Il suffit d’un faible investissement pour se lancer dans ce business, comme l’a rappelé la Commission européenne : avec 2 600 euros, il est possible de s’offrir 300 000 followers sur Twitter ; avec 5 000 euros d’acheter des commentaires haineux ; et il en coûte 40000 euros pour lancer une opération de propagande… Une misère pour déstabiliser une démocratie !
Comment combattre l’empire du faux ? Les plateformes, simples hébergeurs, pourraient devenir des éditeurs (avec une responsabilité éditoriale). Facile à dire, difficile de contraindre ces mastodontes à changer de cap.
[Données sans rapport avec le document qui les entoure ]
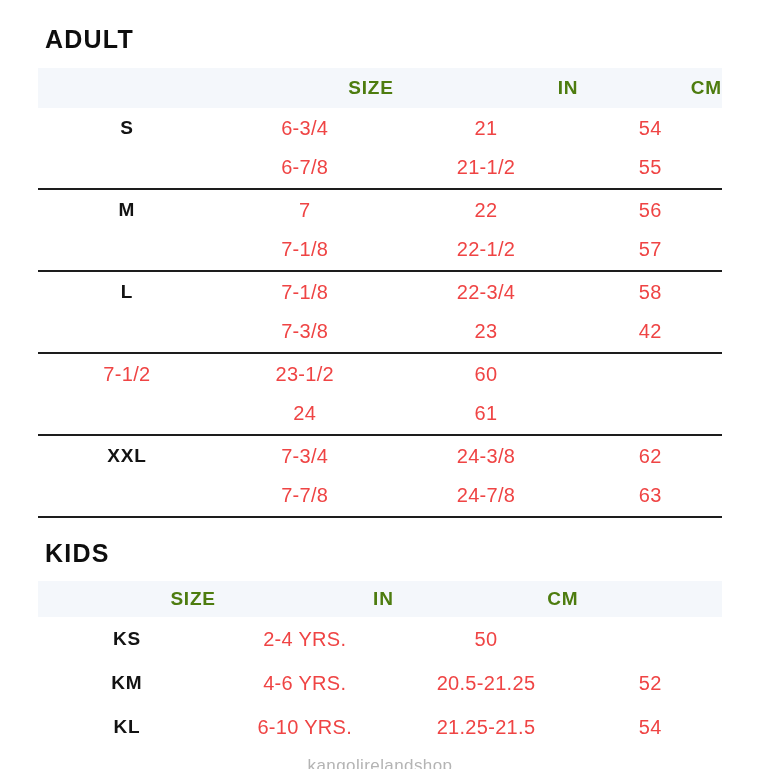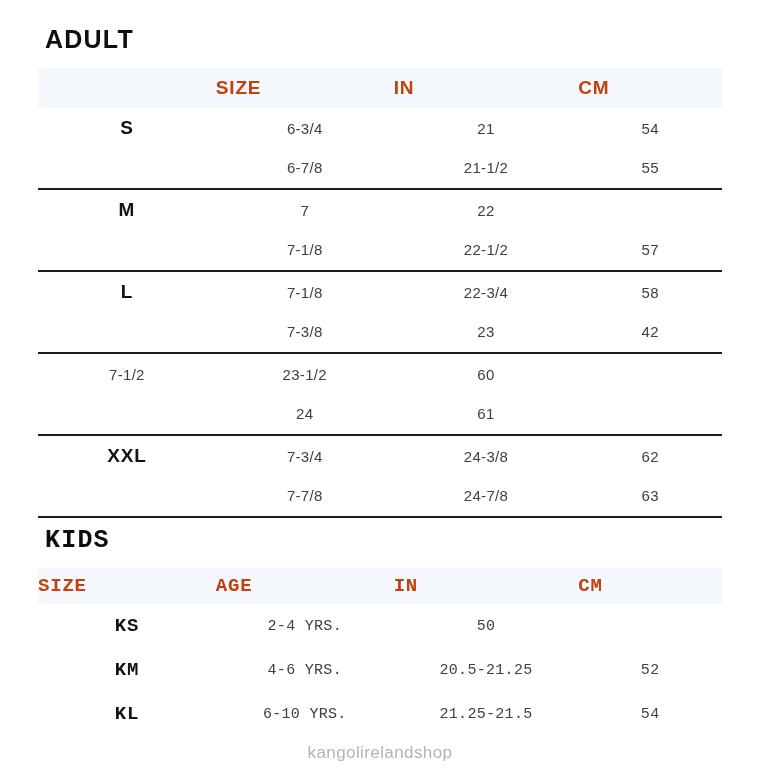"SIZE" .th { color: #c2410c -> #4d7c0f; text-align: left -> right }
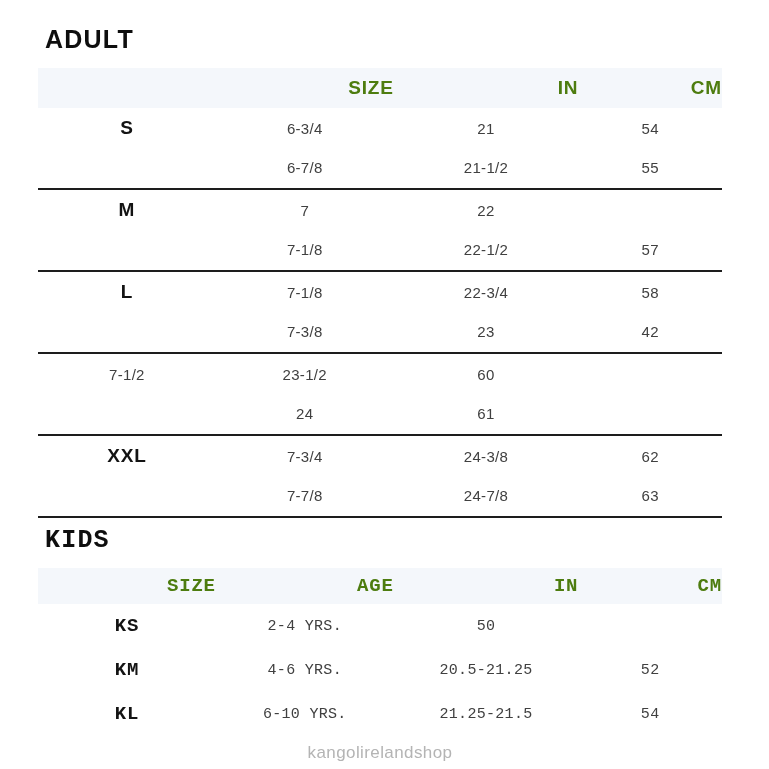"6-3/4" .td { color: #404040 -> #ef4444; font-size: 15px -> 20px }
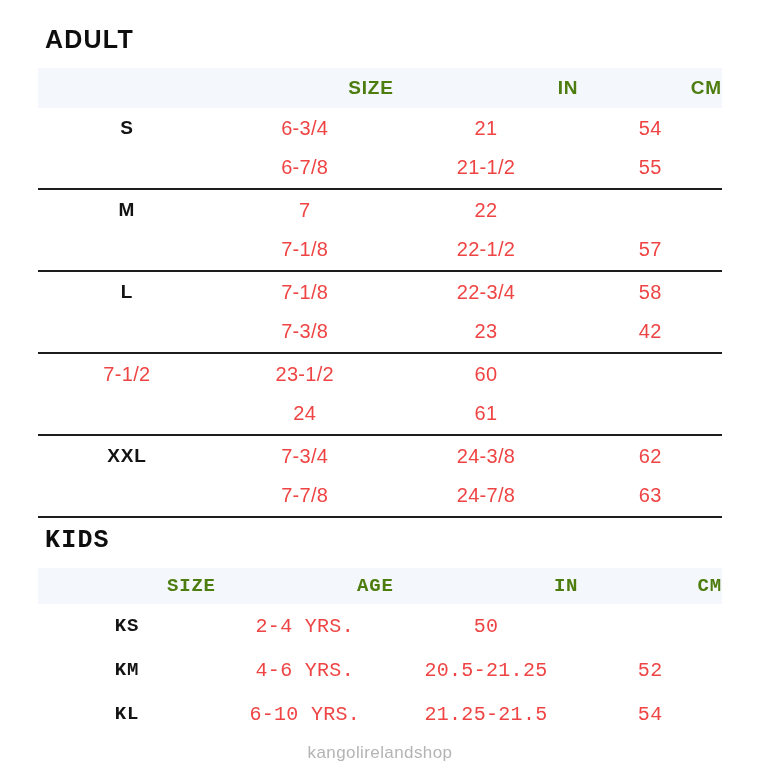"56" div.td { html: none -> <div>56</div> }
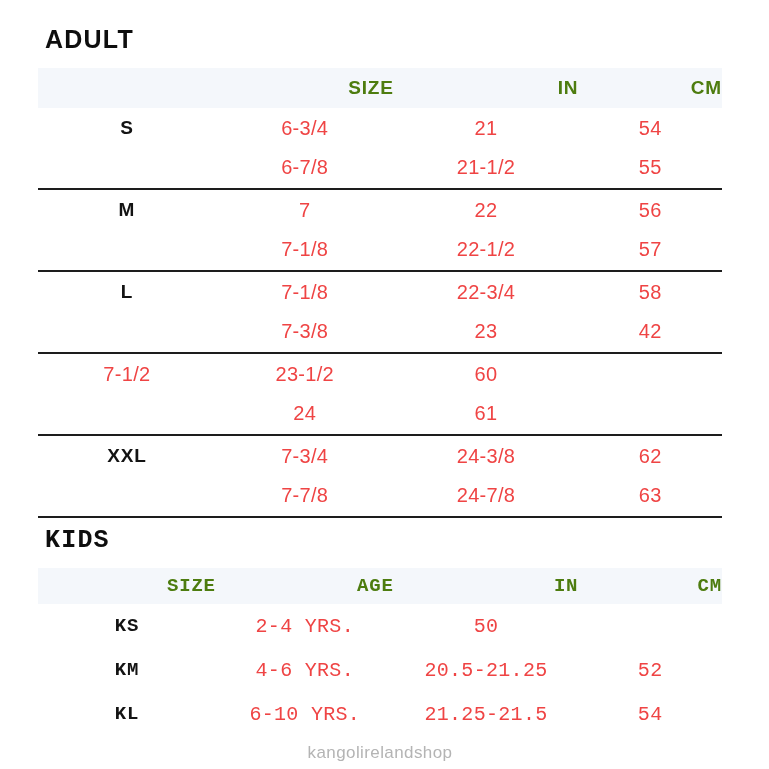"KIDS" .kids-section { font-family: Liberation Mono, monospace -> none; margin-top: 9px -> 22px }
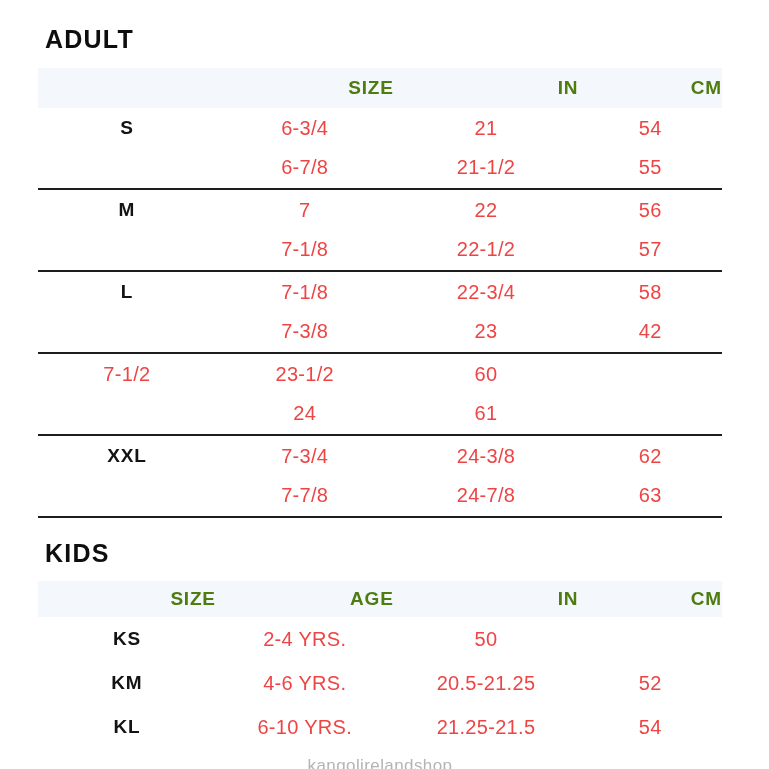"AGE" div.th { html: <div>AGE</div> -> none }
La campagne Delete Facebook, quoique spectaculaire, n’a pas fait dévier le géant.
Mais chaque usager de ces plateformes peut acquérir des réflexes utiles et interroger ce qu’il a sous les yeux. « Qui a fabriqué ce récit ? A qui profite-t-il ? Il faut systématiquement se poser ces deux questions », insiste Hugo Leal, coauteur de l’étude de l’Université de Cambridge. Stupéfait de constater que un Français sur quatre croit à une conspiration sur les vaccins, il alerte sur les intérêts économiques qu’en tire l’industrie des médecines alternatives. Le précédent Alex Jones doit, dit-il, nous éclairer : « Cet animateur américain et conspirationniste numéro un a bâti son empire médiatique en faisant la promotion et la vente de compléments alimentaires. » Tous en sont persuadés, la mère des batailles doit se livrer à l’école, dès le plus jeune âge. A quand des cours d’éducation aux médias et à la désinformation, aussi indispensables que les mathématiques, la science et l’histoire ? Il y a urgence.